All Projects
A comprehensive archive of my machine learning architectures, multimodal AI pipelines, and dataset engineering tools.
DhritiOCR
Document level OCR System for Malayalam
Developed DhritiOCR, a comprehensive text extraction Web UI and ML pipeline. Achieved state-of-the-art performance for an 80M-parameter class by fine-tuning a custom recognition model for Malayalam that overcomes the inherent structural challenges of low-resource scripts.
ADAPT
Audio Data Annotation & Preprocessing
A high-performance CLI dataset generation pipeline for TTS and ASR. Ingests raw audio or YouTube streams and outputs clean, diarized, transcribed data, leveraging CUDA and ROCm for maximum hardware acceleration.
Clara
Cybersecurity Anomaly & Risk Assessor
An intelligent security partner designed to accelerate vulnerability detection through advanced code comprehension.
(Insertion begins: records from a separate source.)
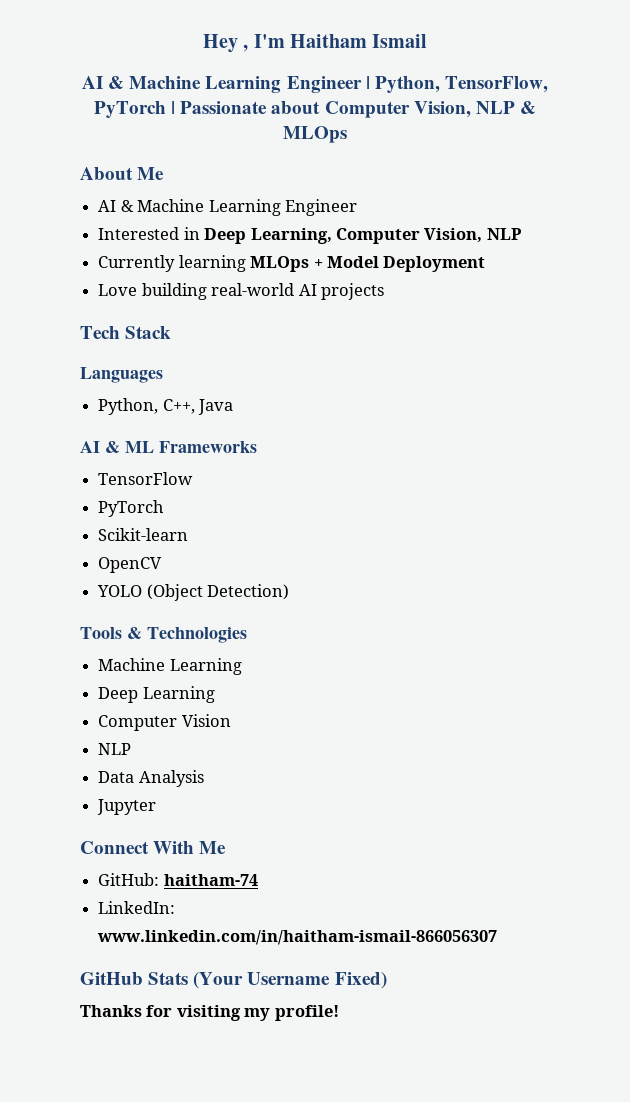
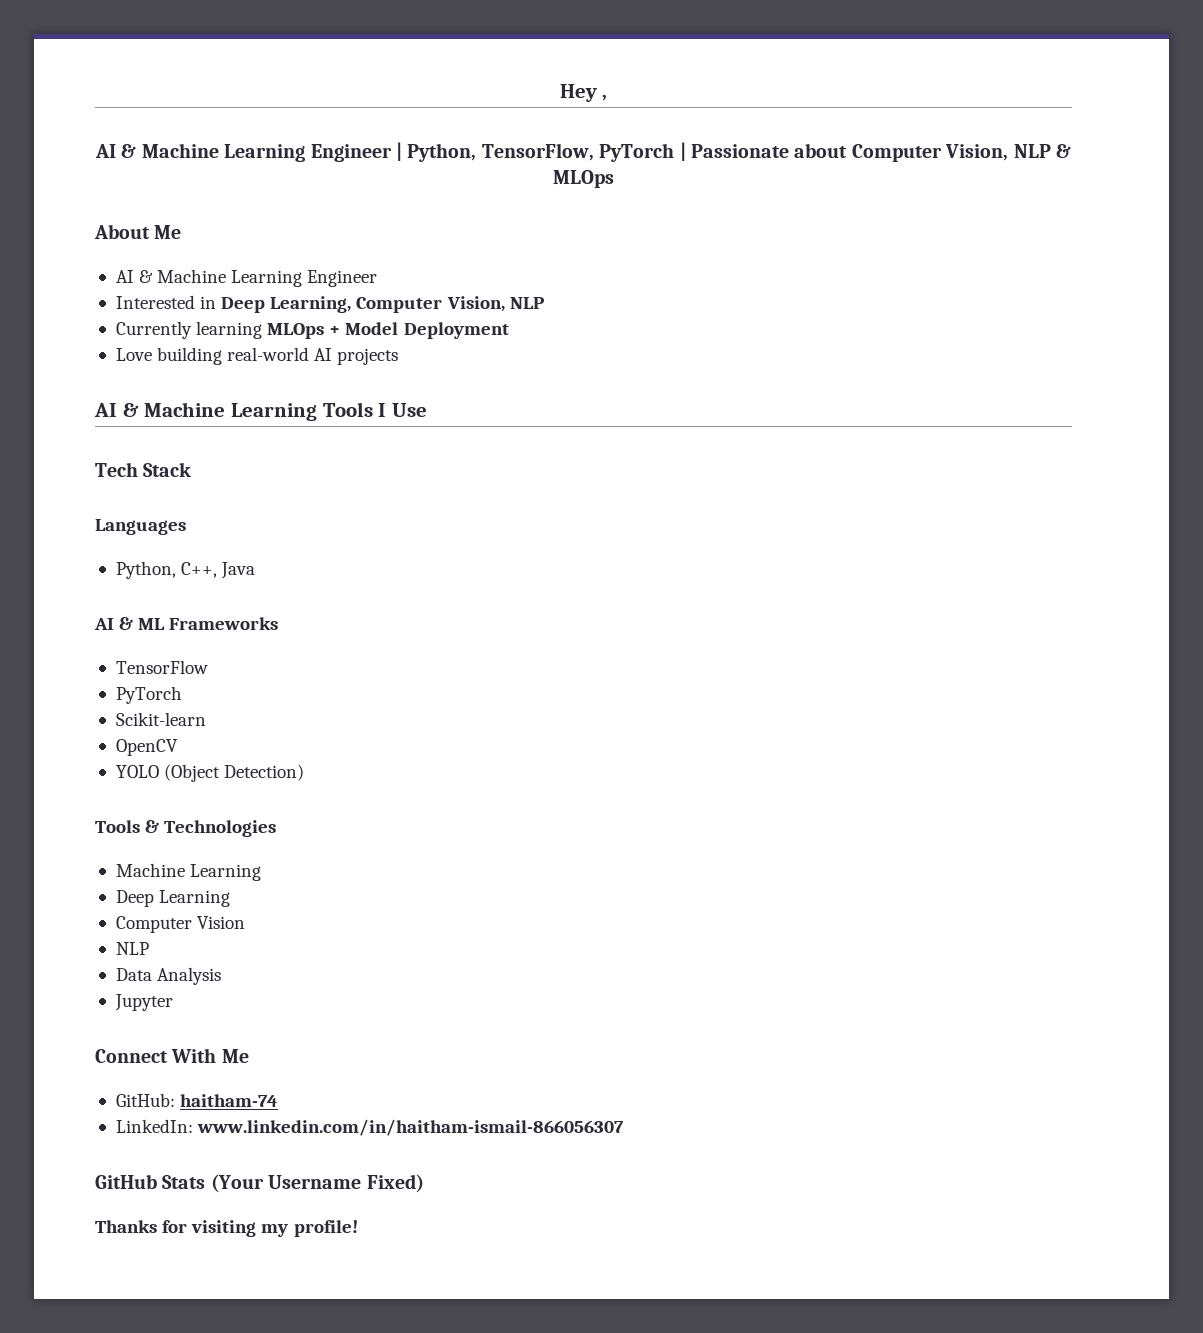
- Hey , I'm Haitham Ismail
+ Hey ,
+ AI & Machine Learning Tools I Use

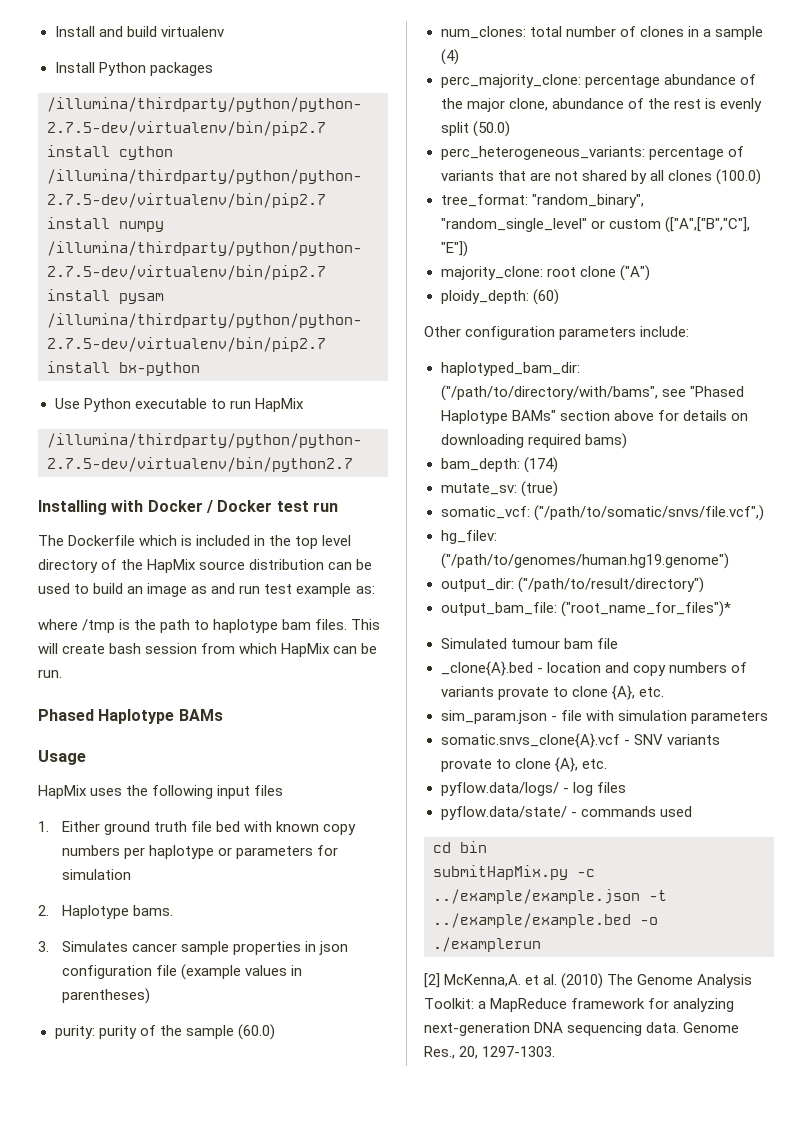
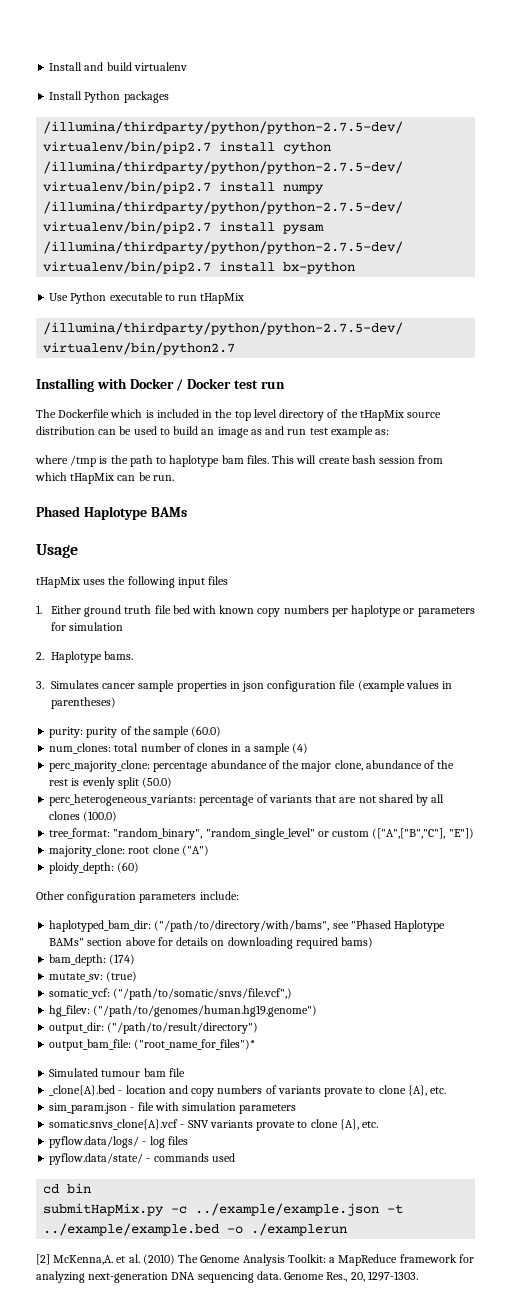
- Use Python executable to run HapMix
+ Use Python executable to run tHapMix
- The Dockerfile which is included in the top level directory of the HapMix source distribution can be used to build an image as and run test example as:
+ The Dockerfile which is included in the top level directory of the tHapMix source distribution can be used to build an image as and run test example as:
- This will create bash session from which HapMix can be run.
+ This will create bash session from which tHapMix can be run.
- HapMix uses the following input files
+ tHapMix uses the following input files

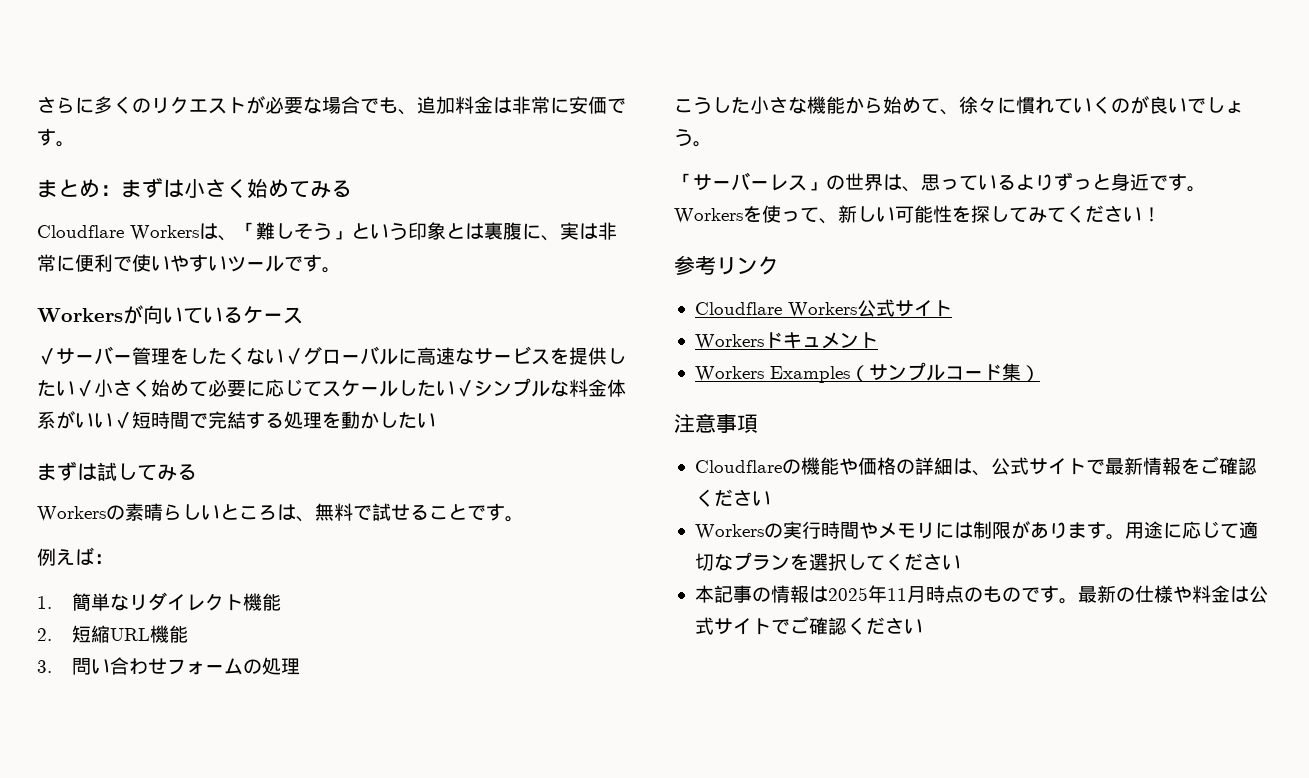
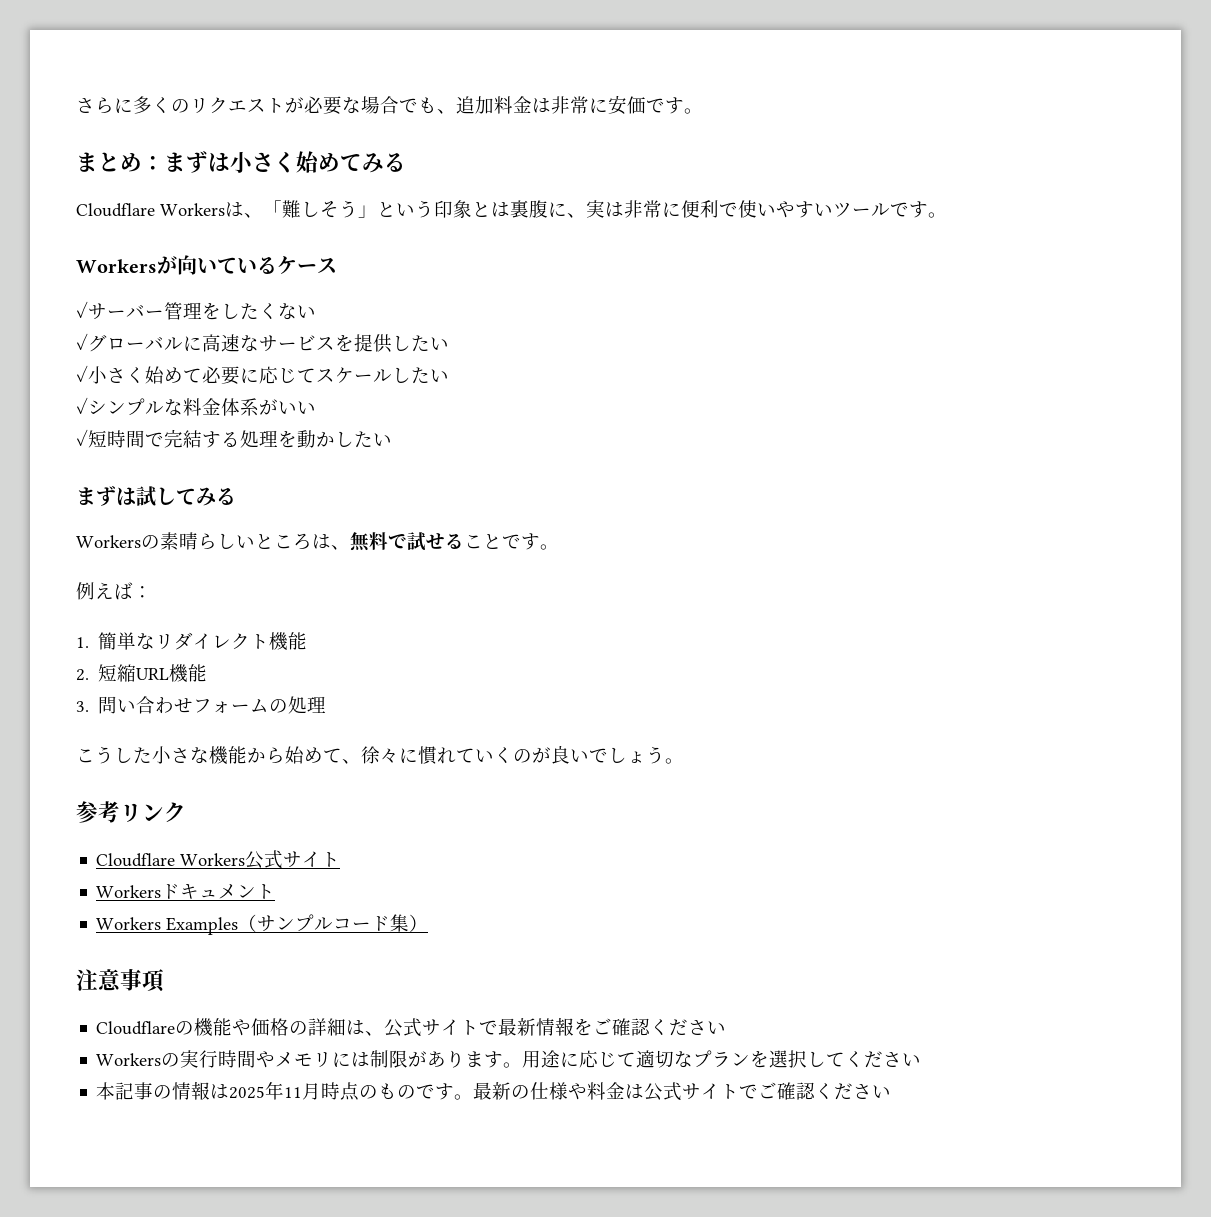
- ✓サーバー管理をしたくない✓グローバルに高速なサービスを提供したい✓小さく始めて必要に応じてスケールしたい✓シンプルな料金体系がいい✓短時間で完結する処理を動かしたい
+ ✓サーバー管理をしたくない
+ ✓グローバルに高速なサービスを提供したい
+ ✓小さく始めて必要に応じてスケールしたい
+ ✓シンプルな料金体系がいい
+ ✓短時間で完結する処理を動かしたい
- 「サーバーレス」の世界は、思っているよりずっと身近です。Workersを使って、新しい可能性を探してみてください！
Post-trained on a refined PrimeVul dataset to identify complex security weaknesses that traditional tools overlook.
M-Synth
High-Fidelity Synthetic OCR Dataset Generator for Indic Scripts
A high quality OCR dataset generation toolkit designed to accelerate vision-model training. It automatically curates character-level balanced datasets with highly adjustable visual augmentations, utilizing a custom rendering pipeline that solves complex font-breakage issues across multi-language scripts.
bspwm Dotfiles
Custom bspwm Configuration & Scripts
A vanilla-compatible, laptop-optimized rebuild of gh0stzk's bspwm-dotfiles. Focuses on stability, debloating, and custom shell integrations for dynamic power-profile and refresh-rate switching.
rEFInd-Synthwave
Custom rEFInd UEFI Boot Manager Theme
A premium, retro-futuristic theme for the rEFInd UEFI boot manager. Features custom hand-crafted icons, vibrant neon gradients, and a robust shell backup utility to transform your system's boot experience.